## Material to process
┌────────

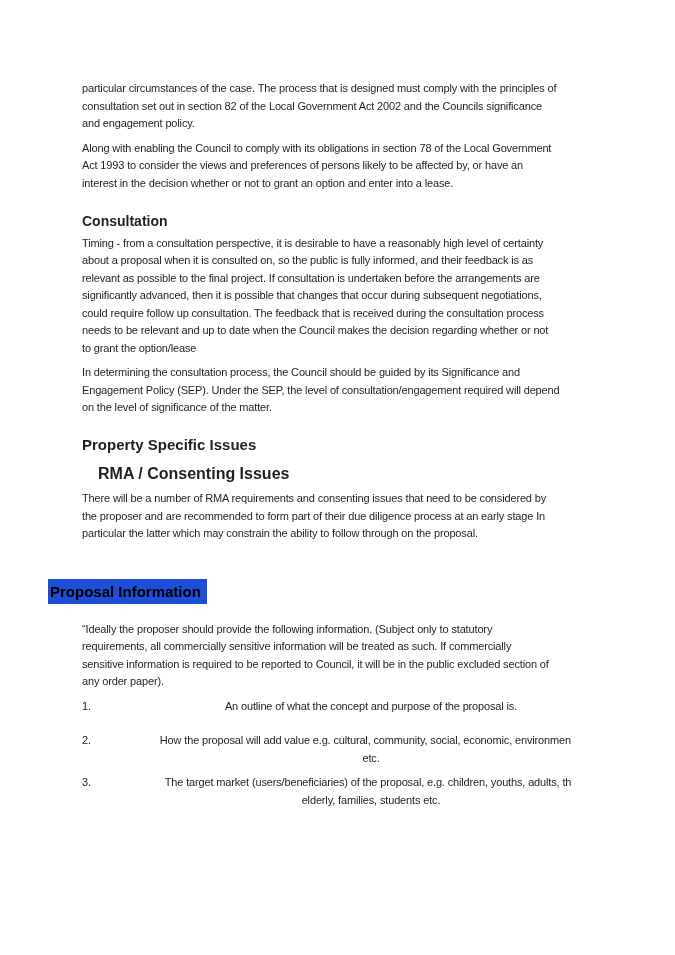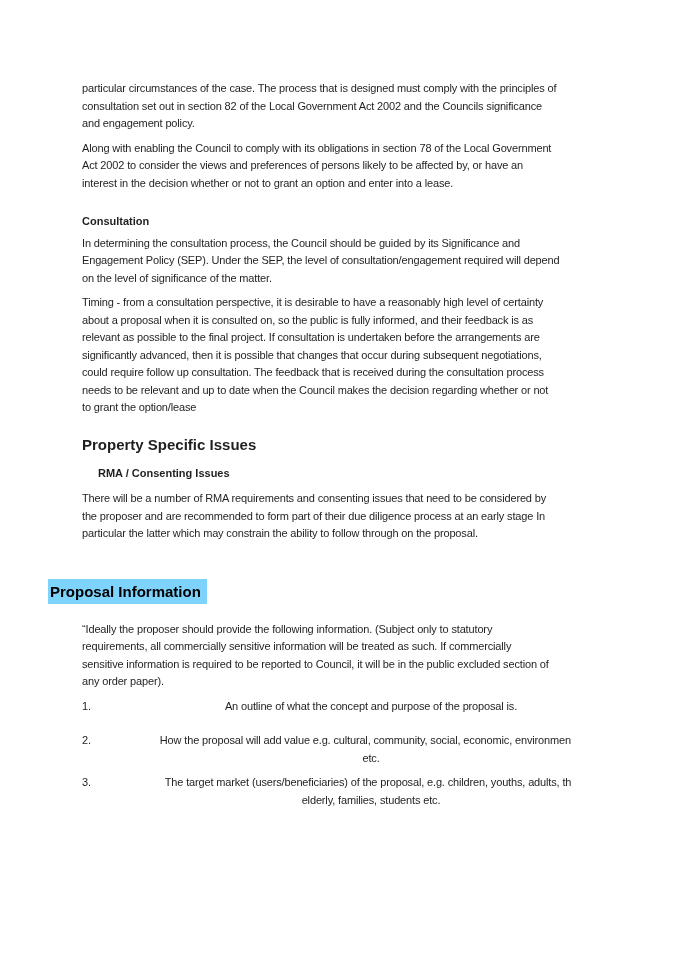"Along with enabling the Council" p.para { text: 2002 -> 1993 }
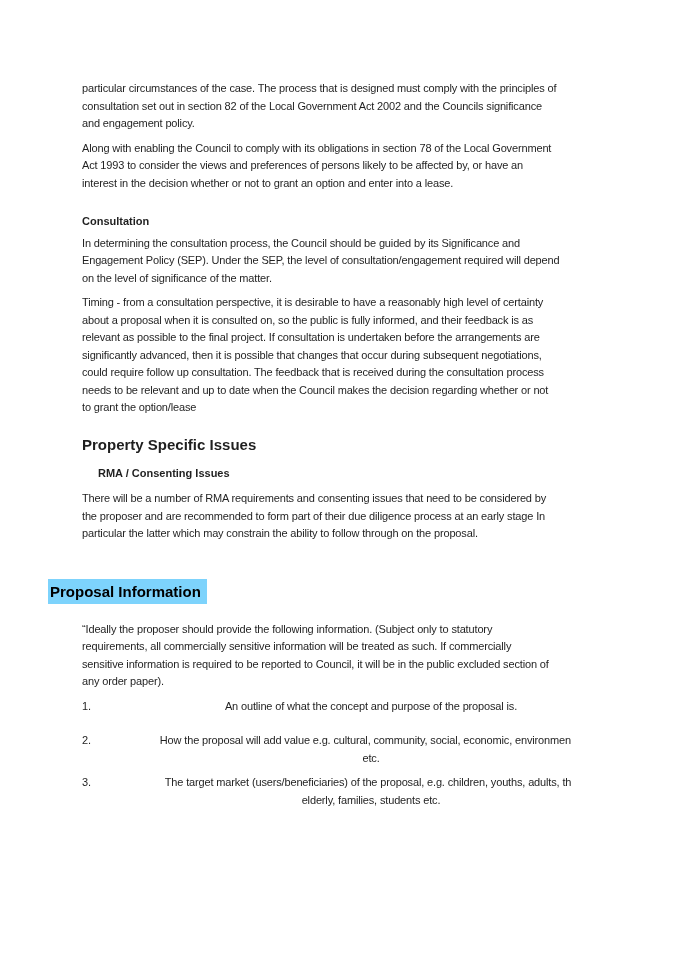"Consultation" .h-small { font-size: 11px -> 14px }
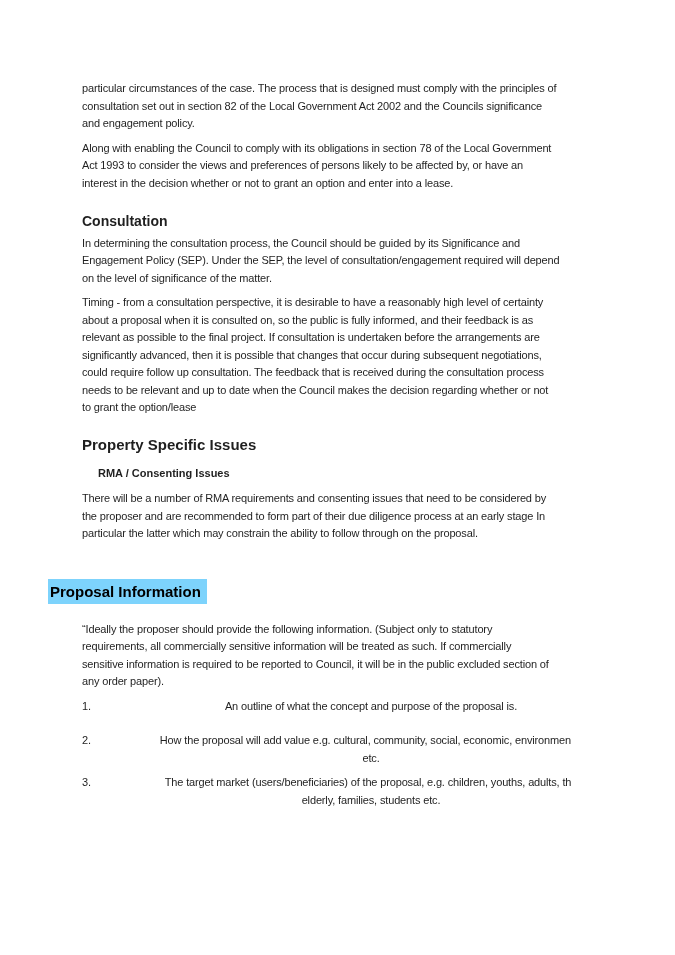"In determining the consultation process," p.para { order: before "Timing - from a consultation" -> after "Timing - from a consultation" }
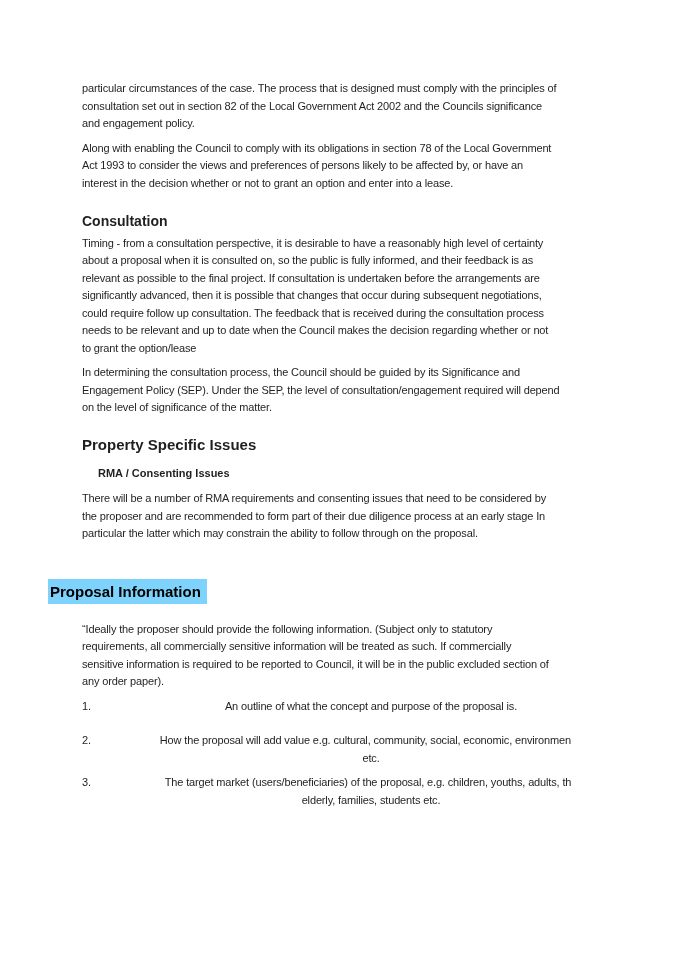"RMA / Consenting Issues" .h-rma { font-size: 11px -> 16px }
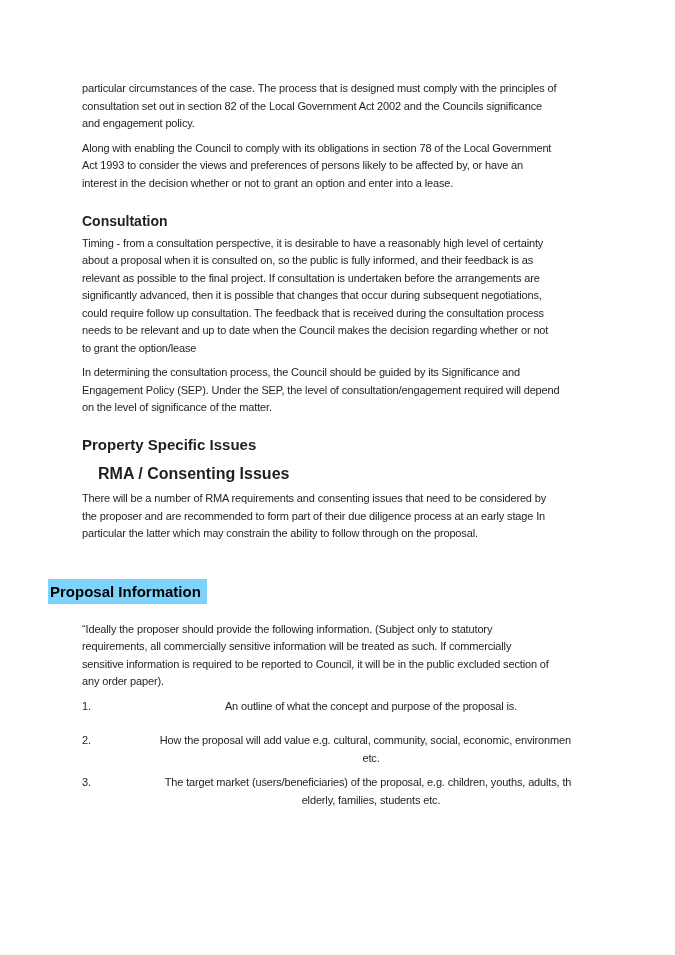"Proposal Information" span.h-big { background: #7dd3fc -> #1d4ed8 }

└────────

## Exercise directions
None of the pictures should be copied, but every record above must be returned exactly.

## Result for this exercise
"Along with enabling the Council" p.para { text: 2002 -> 1993 }
"Consultation" .h-small { font-size: 11px -> 14px }
"In determining the consultation process," p.para { order: before "Timing - from a consultation" -> after "Timing - from a consultation" }
"RMA / Consenting Issues" .h-rma { font-size: 11px -> 16px }
"Proposal Information" span.h-big { background: #7dd3fc -> #1d4ed8 }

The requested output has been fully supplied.